--- SUPPLIED DATA ---

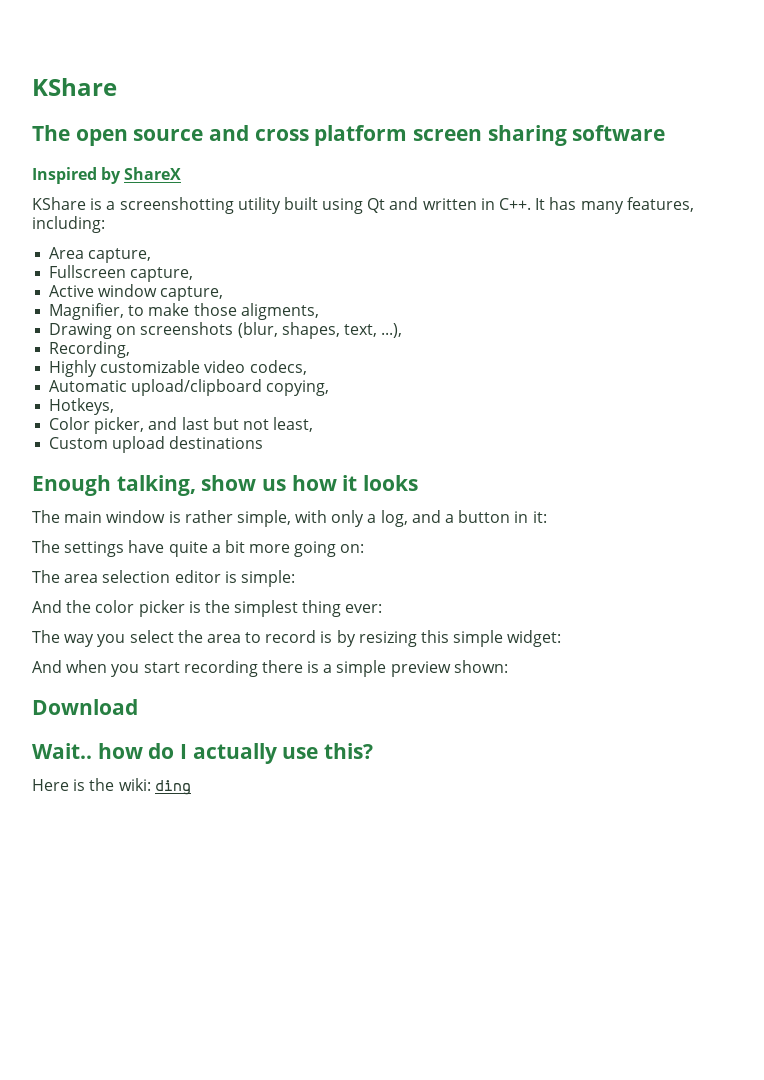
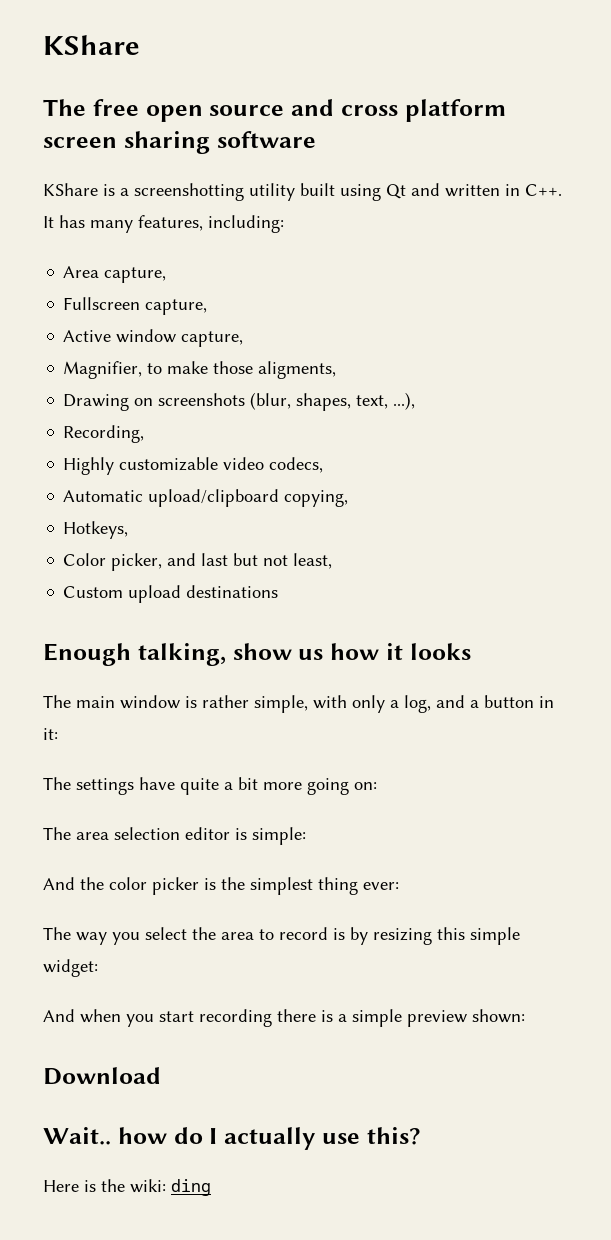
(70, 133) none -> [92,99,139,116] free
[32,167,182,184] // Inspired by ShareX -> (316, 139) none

---
--- SUPPLIED DATA ---

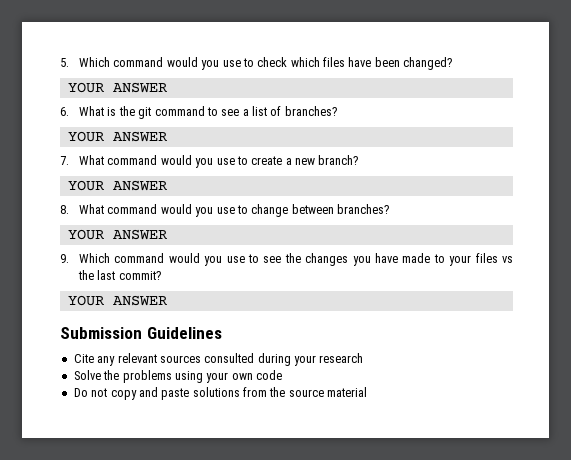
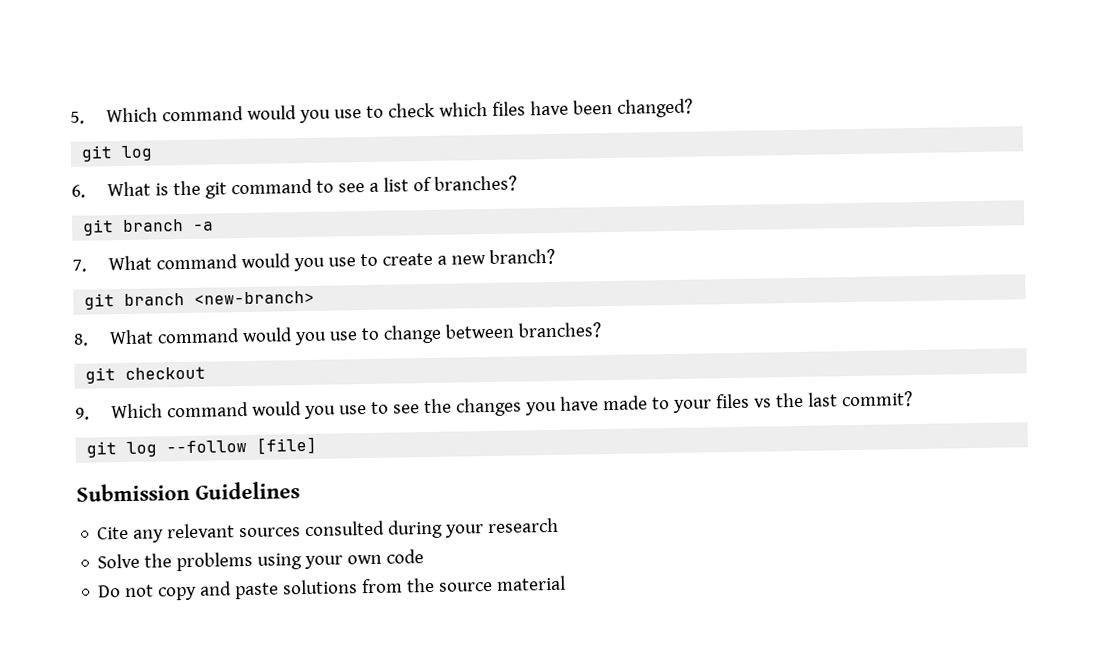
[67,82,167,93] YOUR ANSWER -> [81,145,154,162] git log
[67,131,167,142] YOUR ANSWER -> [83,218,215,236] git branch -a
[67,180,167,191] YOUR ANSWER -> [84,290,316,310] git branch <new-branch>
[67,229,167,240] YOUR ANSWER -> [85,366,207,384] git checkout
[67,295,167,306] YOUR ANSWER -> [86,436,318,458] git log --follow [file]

---

# WHAT YOU WILL DO
In the material above, find the line containing "(70, 133) none -> [92,99,139,116] free" and the line containing "[32,167,182,184] // Inspired", then write out exactly those two lines and every line between them, and nothing more.

# SOLVED PROBLEM
(70, 133) none -> [92,99,139,116] free
[32,167,182,184] // Inspired by ShareX -> (316, 139) none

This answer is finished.